→ **Records provided**
_ _ _ _ _

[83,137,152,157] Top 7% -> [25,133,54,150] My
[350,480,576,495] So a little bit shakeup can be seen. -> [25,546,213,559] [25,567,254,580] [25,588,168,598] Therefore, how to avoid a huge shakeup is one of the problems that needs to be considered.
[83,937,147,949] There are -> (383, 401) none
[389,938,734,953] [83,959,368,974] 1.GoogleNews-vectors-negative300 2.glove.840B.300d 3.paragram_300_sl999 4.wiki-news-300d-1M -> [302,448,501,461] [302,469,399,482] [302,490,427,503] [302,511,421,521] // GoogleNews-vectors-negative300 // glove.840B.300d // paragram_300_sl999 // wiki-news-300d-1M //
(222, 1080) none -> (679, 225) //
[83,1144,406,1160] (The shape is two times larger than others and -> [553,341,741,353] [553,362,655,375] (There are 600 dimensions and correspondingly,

_ _ _ _ _

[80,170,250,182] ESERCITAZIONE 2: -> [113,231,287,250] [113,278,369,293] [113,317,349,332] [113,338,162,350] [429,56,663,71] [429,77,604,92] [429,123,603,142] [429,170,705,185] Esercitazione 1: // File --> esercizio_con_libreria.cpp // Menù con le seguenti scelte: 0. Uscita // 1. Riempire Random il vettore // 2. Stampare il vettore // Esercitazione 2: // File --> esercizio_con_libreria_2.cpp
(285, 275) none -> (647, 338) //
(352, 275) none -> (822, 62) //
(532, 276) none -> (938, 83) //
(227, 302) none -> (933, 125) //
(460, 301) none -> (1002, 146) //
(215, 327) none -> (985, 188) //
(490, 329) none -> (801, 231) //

_ _ _ _ _

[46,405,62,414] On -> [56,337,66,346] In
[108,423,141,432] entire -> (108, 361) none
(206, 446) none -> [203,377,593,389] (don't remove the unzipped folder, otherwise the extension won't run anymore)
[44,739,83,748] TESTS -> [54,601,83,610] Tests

_ _ _ _ _

→ **Problem**
Check every line in the material above for the string "none", then give only the number of lines that have it.

→ **Problem solution**
11